Кучер кабриолета принадлежит к переходному обществу — цивилизация сама пришла к нему, и он дал ей обтесать его. В моральном отношении этот человек сродни Бартоло.
Кабатчики любят изображать на своих вывесках кучера фиакра в навощенной шляпе на голове и в синем долгополом плаще на плечах; в одной руке он держит кнут, в другой — кошелек; название, выведенное на вывеске, гласит: «У честного кучера».
Я никогда не видел, чтобы на вывеске был нарисован кучер кабриолета, сделавший для себя тот же нравственный выбор.
И все же я питаю особое пристрастие к кучерам кабриолетов: быть может, потому, что мне редко приходилось оставлять кошелек в их экипаже.
Если я не поглощен мыслями о какой-нибудь новой своей драме, не еду на скучнейшую репетицию или не возвращаюсь со спектакля, едва не усыпившего меня, то вступаю в беседу с кучером кабриолета и порой за те десять минут, что длится поездка, забавляюсь в той же мере, в какой скучаю все четыре часа на вечере, с которого он везет меня домой.
Словом, в голове у меня есть специальное отделение, отведенное для воспоминаний об этих беседах стоимостью в двадцать пять су.
Одно из них оставило глубокий след в моей душе.
А между тем прошло уже около года с тех пор, как Кантийон поведал мне историю, которую я собираюсь вам пересказать.
Кантийон — кучер кабриолета, имеющего номер 221.
Это человек лет сорока — сорока пяти, темноволосый, с резким чертами лица. В ту пору, а именно 1 января 1831 года, он носил фетровую шляпу с остатками галуна, бордовый редингот с остатками нашивок и сапоги с остатками отворотов. За прошедшие с тех пор одиннадцать месяцев все эти остатки должны были исчезнуть. Вскоре читатель поймет, откуда проистекает или, точнее, проистекала (ибо я не видел Кантийона с того достопамятного дня) эта явная разница между его костюмом и одеждой его собратьев[3].

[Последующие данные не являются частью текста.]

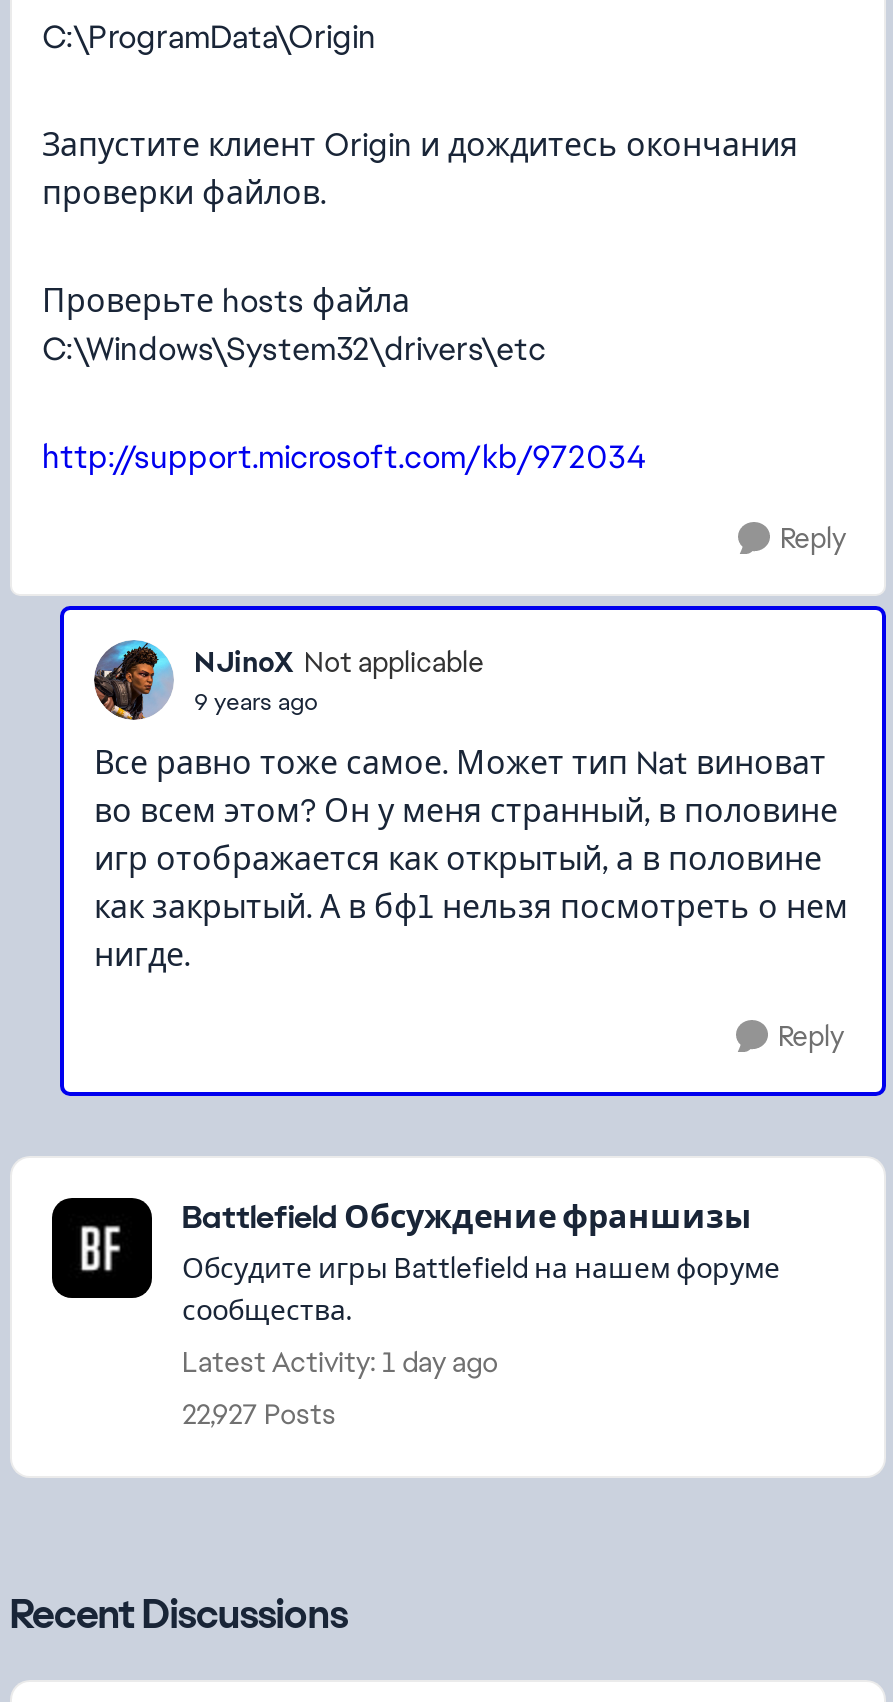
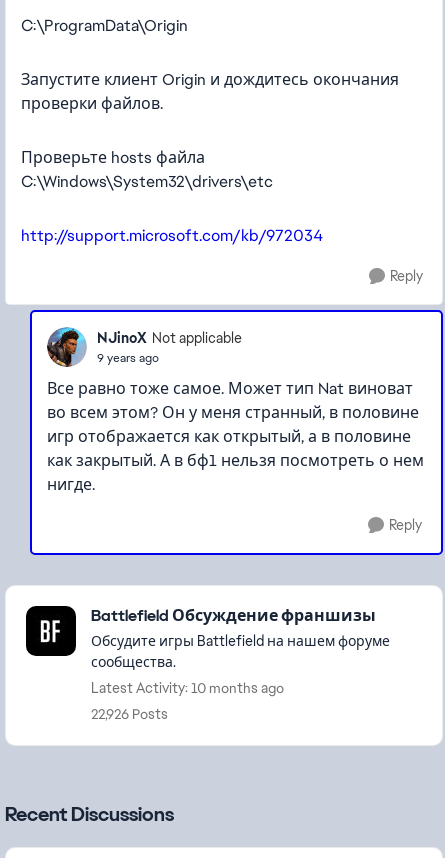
- Latest Activity: 1 day ago
+ Latest Activity: 10 months ago

- 22,927 Posts
+ 22,926 Posts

Как уже говорилось, было 1 января 1831 года. К десяти часам утра я наметил ряд визитов, какие мне необходимо было сделать лично, и составил, улица за улицей, список тех друзей, кого всегда полезно поздравить хотя бы раз в году, расцеловать их в обе щеки и пожать им обе руки, — короче говоря, тех симпатичных людей, которых не видишь порой по полгода, которых встречаешь с распростертыми объятиями и у которых никогда не оставляешь своей визитной карточки.